EXTRACTED INFORMATION

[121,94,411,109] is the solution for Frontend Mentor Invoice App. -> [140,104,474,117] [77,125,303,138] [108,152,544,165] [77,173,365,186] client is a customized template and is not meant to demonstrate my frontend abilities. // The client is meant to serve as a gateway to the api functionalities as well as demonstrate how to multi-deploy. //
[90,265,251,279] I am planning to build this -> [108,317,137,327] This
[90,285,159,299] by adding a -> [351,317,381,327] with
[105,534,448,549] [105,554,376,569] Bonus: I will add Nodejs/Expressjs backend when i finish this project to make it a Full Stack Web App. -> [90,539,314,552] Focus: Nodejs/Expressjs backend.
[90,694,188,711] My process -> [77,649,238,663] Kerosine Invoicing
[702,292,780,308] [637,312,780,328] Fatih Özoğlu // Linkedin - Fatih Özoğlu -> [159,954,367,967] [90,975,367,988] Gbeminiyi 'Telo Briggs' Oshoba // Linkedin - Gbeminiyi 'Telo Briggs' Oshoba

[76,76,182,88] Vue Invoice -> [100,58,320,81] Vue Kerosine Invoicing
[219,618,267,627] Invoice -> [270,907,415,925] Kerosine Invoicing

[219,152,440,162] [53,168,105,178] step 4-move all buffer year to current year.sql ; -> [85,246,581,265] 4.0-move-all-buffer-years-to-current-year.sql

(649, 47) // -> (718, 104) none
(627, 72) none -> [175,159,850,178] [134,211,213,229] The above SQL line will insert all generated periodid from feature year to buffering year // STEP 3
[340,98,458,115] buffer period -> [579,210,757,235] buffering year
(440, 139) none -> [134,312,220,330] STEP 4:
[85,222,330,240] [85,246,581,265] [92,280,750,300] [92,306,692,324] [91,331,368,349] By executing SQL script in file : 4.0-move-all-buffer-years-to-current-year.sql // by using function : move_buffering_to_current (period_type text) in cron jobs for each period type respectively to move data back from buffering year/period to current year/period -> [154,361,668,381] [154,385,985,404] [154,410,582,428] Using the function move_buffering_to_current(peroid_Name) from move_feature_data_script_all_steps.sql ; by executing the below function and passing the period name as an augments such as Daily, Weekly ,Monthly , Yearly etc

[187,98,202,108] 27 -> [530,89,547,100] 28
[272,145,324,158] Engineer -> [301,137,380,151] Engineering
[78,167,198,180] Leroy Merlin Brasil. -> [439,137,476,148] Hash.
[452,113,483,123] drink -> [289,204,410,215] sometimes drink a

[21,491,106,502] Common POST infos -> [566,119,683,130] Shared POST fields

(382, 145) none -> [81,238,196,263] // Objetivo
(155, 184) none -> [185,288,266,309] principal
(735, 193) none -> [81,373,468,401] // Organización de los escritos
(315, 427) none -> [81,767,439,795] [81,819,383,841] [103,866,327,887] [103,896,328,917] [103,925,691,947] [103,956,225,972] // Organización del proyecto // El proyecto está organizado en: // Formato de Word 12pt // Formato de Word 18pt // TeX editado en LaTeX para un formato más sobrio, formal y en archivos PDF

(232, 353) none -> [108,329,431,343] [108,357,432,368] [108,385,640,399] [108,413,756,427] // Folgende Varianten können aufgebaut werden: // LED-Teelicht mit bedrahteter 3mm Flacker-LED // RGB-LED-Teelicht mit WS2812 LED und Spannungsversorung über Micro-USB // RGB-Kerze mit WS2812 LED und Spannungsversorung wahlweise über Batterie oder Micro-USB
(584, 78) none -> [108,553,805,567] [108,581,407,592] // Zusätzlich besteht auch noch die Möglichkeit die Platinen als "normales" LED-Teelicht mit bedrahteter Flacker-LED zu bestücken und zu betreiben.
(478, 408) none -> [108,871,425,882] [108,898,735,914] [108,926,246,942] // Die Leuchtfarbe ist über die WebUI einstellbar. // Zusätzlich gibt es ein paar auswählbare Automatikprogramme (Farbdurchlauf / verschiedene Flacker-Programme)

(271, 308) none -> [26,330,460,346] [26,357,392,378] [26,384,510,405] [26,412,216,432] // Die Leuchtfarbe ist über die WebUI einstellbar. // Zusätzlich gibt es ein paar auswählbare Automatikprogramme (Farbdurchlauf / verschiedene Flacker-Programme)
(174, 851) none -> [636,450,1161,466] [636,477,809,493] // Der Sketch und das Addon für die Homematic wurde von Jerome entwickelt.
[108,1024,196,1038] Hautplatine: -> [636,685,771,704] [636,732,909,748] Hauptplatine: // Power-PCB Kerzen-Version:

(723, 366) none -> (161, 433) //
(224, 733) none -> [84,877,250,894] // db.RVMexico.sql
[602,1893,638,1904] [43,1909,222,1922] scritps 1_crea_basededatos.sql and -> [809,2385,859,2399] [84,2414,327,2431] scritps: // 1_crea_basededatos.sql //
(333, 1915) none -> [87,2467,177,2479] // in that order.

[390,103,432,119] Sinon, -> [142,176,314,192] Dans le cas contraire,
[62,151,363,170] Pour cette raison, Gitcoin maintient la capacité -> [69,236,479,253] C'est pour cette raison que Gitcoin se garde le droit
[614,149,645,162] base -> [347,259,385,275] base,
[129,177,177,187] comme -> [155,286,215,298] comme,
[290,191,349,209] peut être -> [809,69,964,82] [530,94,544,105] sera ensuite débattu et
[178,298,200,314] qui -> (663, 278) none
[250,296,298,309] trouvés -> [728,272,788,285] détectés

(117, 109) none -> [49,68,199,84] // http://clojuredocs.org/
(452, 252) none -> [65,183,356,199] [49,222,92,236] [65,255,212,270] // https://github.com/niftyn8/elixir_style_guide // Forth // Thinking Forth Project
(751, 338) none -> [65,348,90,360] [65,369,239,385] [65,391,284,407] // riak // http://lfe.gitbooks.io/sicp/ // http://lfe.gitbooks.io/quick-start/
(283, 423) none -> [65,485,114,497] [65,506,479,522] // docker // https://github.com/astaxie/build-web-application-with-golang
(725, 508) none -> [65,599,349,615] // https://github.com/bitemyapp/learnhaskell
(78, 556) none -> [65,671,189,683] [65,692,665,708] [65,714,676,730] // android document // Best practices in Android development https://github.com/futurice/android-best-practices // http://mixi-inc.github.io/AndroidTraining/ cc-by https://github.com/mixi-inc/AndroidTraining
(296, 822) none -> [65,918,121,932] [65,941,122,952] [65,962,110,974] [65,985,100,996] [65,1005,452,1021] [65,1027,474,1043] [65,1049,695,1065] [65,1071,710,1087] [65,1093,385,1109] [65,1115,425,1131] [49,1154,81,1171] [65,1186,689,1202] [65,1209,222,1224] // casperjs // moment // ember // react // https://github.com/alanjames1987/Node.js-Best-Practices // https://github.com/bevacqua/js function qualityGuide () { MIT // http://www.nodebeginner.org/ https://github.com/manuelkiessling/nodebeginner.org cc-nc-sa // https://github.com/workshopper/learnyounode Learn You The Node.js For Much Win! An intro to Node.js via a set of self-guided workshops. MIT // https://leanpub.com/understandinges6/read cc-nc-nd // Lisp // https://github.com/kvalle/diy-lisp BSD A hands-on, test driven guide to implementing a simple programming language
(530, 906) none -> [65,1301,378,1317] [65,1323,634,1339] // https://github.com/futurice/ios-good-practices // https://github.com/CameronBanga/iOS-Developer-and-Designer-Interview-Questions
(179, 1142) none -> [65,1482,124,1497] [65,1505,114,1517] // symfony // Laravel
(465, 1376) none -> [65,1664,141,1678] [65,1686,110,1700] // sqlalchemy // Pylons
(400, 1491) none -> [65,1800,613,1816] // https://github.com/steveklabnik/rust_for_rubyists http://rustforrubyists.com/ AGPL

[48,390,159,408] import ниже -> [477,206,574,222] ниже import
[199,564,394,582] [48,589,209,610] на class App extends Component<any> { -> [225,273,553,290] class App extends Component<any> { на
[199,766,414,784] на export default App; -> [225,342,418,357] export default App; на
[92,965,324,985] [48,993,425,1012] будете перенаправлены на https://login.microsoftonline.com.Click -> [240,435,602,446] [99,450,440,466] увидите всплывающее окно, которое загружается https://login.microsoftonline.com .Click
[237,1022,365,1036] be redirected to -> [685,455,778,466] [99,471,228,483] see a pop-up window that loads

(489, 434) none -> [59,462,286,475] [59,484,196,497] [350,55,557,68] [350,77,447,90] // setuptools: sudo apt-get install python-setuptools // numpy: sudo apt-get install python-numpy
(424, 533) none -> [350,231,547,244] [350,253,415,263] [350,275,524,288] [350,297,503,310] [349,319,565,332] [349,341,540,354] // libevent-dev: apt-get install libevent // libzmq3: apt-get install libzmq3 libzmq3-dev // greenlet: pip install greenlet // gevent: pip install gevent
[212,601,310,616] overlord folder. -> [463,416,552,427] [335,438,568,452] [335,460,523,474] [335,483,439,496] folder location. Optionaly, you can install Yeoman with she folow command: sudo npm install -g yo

WORK TO COMPLETE
Where the line holding "[90,265,251,279] I am" appears in the listing above, start reproducing exactly, and end with the line holding "(735, 193) none".

ANSWER TO THE EXERCISE
[90,265,251,279] I am planning to build this -> [108,317,137,327] This
[90,285,159,299] by adding a -> [351,317,381,327] with
[105,534,448,549] [105,554,376,569] Bonus: I will add Nodejs/Expressjs backend when i finish this project to make it a Full Stack Web App. -> [90,539,314,552] Focus: Nodejs/Expressjs backend.
[90,694,188,711] My process -> [77,649,238,663] Kerosine Invoicing
[702,292,780,308] [637,312,780,328] Fatih Özoğlu // Linkedin - Fatih Özoğlu -> [159,954,367,967] [90,975,367,988] Gbeminiyi 'Telo Briggs' Oshoba // Linkedin - Gbeminiyi 'Telo Briggs' Oshoba

[76,76,182,88] Vue Invoice -> [100,58,320,81] Vue Kerosine Invoicing
[219,618,267,627] Invoice -> [270,907,415,925] Kerosine Invoicing

[219,152,440,162] [53,168,105,178] step 4-move all buffer year to current year.sql ; -> [85,246,581,265] 4.0-move-all-buffer-years-to-current-year.sql

(649, 47) // -> (718, 104) none
(627, 72) none -> [175,159,850,178] [134,211,213,229] The above SQL line will insert all generated periodid from feature year to buffering year // STEP 3
[340,98,458,115] buffer period -> [579,210,757,235] buffering year
(440, 139) none -> [134,312,220,330] STEP 4:
[85,222,330,240] [85,246,581,265] [92,280,750,300] [92,306,692,324] [91,331,368,349] By executing SQL script in file : 4.0-move-all-buffer-years-to-current-year.sql // by using function : move_buffering_to_current (period_type text) in cron jobs for each period type respectively to move data back from buffering year/period to current year/period -> [154,361,668,381] [154,385,985,404] [154,410,582,428] Using the function move_buffering_to_current(peroid_Name) from move_feature_data_script_all_steps.sql ; by executing the below function and passing the period name as an augments such as Daily, Weekly ,Monthly , Yearly etc

[187,98,202,108] 27 -> [530,89,547,100] 28
[272,145,324,158] Engineer -> [301,137,380,151] Engineering
[78,167,198,180] Leroy Merlin Brasil. -> [439,137,476,148] Hash.
[452,113,483,123] drink -> [289,204,410,215] sometimes drink a

[21,491,106,502] Common POST infos -> [566,119,683,130] Shared POST fields

(382, 145) none -> [81,238,196,263] // Objetivo
(155, 184) none -> [185,288,266,309] principal
(735, 193) none -> [81,373,468,401] // Organización de los escritos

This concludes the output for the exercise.